There are and have been other great singers, certainly. There are and have been other singers whose work I love and admire, of course. But I believe there is no one like her. I believe she deserves every accolade she has ever received. And so when I hear, as one sometimes does, negative commentary by cultural critics or other performers who disparage what they deem the lopsided unearned acclaim accorded Aretha Franklin, I get mad. I disagree heartily. And I want to say to them: yes the system sucks, yes a music industry based on the drive for profit stacks all the odds against artists, especially artists of color, working-class artists, the young, the poor. But once in a great while, a true artist arises from the ranks of the masses and, by some combination of timing, luck, talent and unimaginably hard work, manages to break through all the barriers and bring her art forward. On the rare occasions when this happens, we shouldn't blame the artist--it's not Aretha Franklin's fault that her record labels figured out a way to make money off her music over the years, any more than it's the divine Toni Morrison's fault that the publishing industry recognized her, took her up and brought her work to the page. These exemplars of artistic genius should inspire the utmost respect, not resentment, in my opinion, especially as they get older and every note, every word they offer becomes that much more precious.
I've written often on this blog about my belief that there are deep wells of unrecognized artistic talent, unimagined creativity, residing in millions if not billions of individuals around the world. About the people, the workers and the oppressed, who have inside them masterpieces of fiction and poetry, whose voices would shame the nightingales, whose musicianship would shock and shake us, whose paintings and sculptures, plays and installations and dance would open our eyes and grab our hearts and stir up our minds. And about how none of them, or almost none, will ever get the chance to explore the art that's waiting within them, or perhaps even know it's there, because their life consists of the struggle to survive in the face of exploitation, racism and oppression. This, to my mind, is one of the great crimes of capitalism: how it robs human beings of the opportunity to explore their artistic potential and robs humanity of the culture that could be created if society were organized around meeting the needs of the 99% instead of amassing private profit for the 1%.
So let's celebrate our luck at the exception, and her name is Aretha Franklin. My luck is that I experienced her gift for an hour and a half last night.

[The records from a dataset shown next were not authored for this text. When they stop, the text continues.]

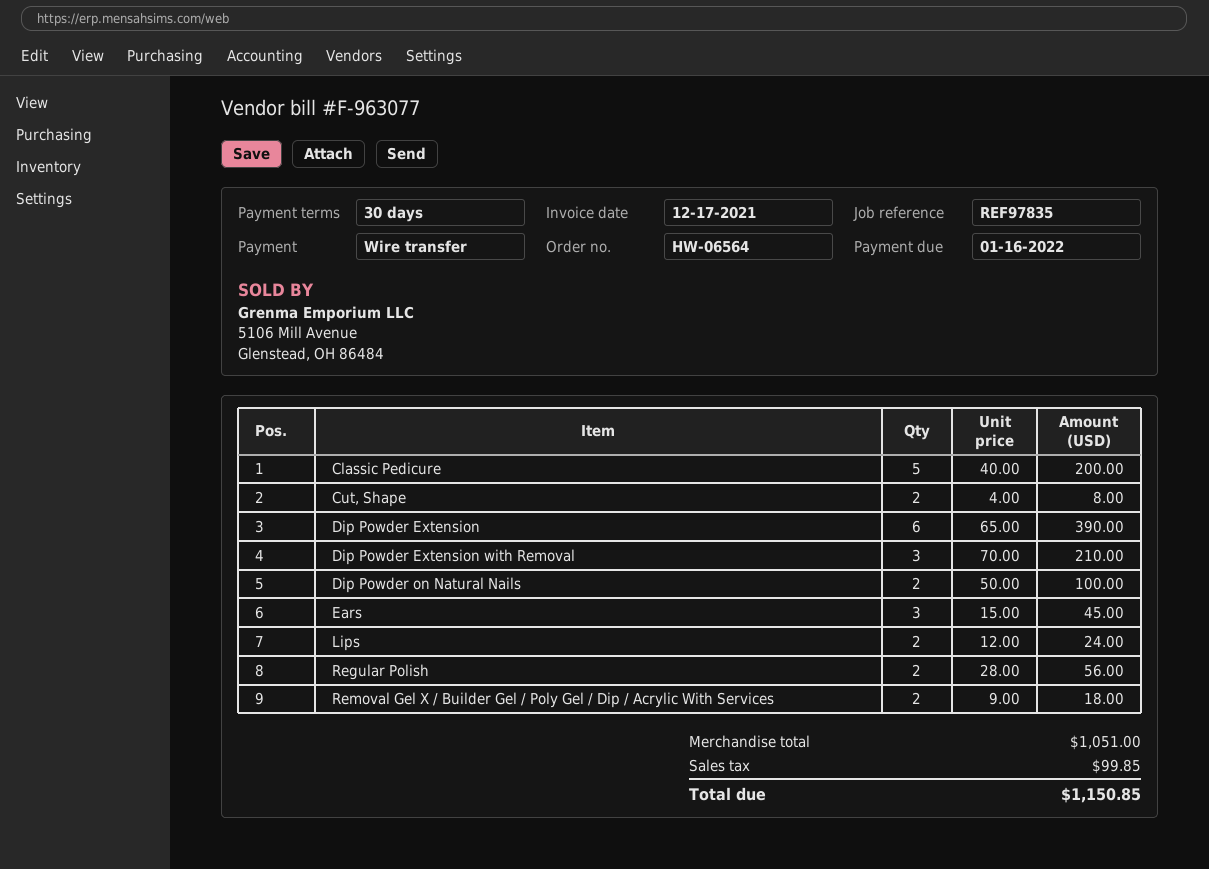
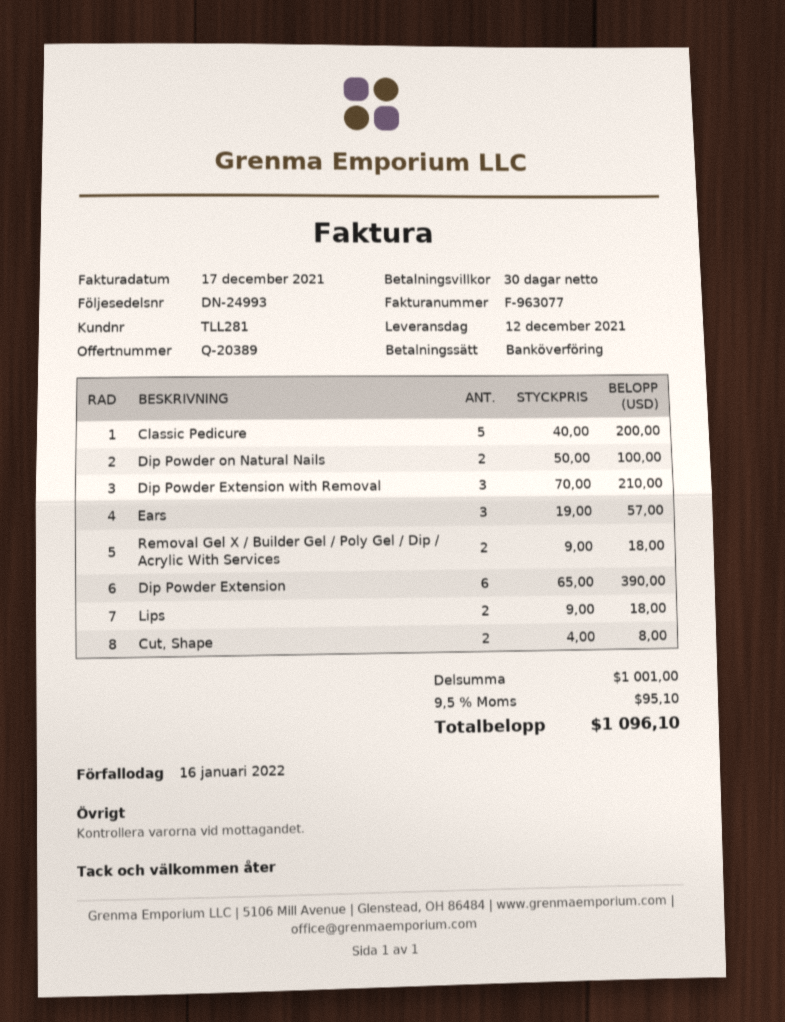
Ears: 3 x 15.00 = 45.00 -> 3 x 19.00 = 57.00
Lips: 2 x 12.00 = 24.00 -> 2 x 9.00 = 18.00
Regular Polish: 2 x 28.00 = 56.00 -> none
subtotal: 1051.00 -> 1001.00
tax: 99.85 -> 95.10
total: 1150.85 -> 1096.10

I'm going to close with two things: first this report on last night's concert, for those who want a more specific blow by blow. And last, a passage from the novel Moth Smoke by Mohsin Hamid. It combines a nice dig at U.S. imperialism with a beautiful tribute to Detroit's own wonder. The scene is Lahore, Pakistan, in the late days of the 20th century:
We met for tea and talk on Tuesdays, after which I gave him a ride (gratis) to wherever he was going. Our conversations ran from economics to automotive maintenance, broken noses, and Aretha Franklin. (A word about this last: a foreign tourist once left a cassette in the back of my rickshaw, and when I took it home and played it, I discovered the Queen of Soul. Life was never the same. In the past, when people said America has never given us anything, I used to agree. Now I say, "Yes, but America has given us Aretha Franklin, the Queen of Soul," and they look at me strangely. I never explain any further: one cannot explain Aretha Franklin; either you are enlightened or you are not. That is how I view the matter.)Thank you, my dearest sister Ms. Franklin, for all you've given me over the years. And for last night, an hour and a half I'll never forget.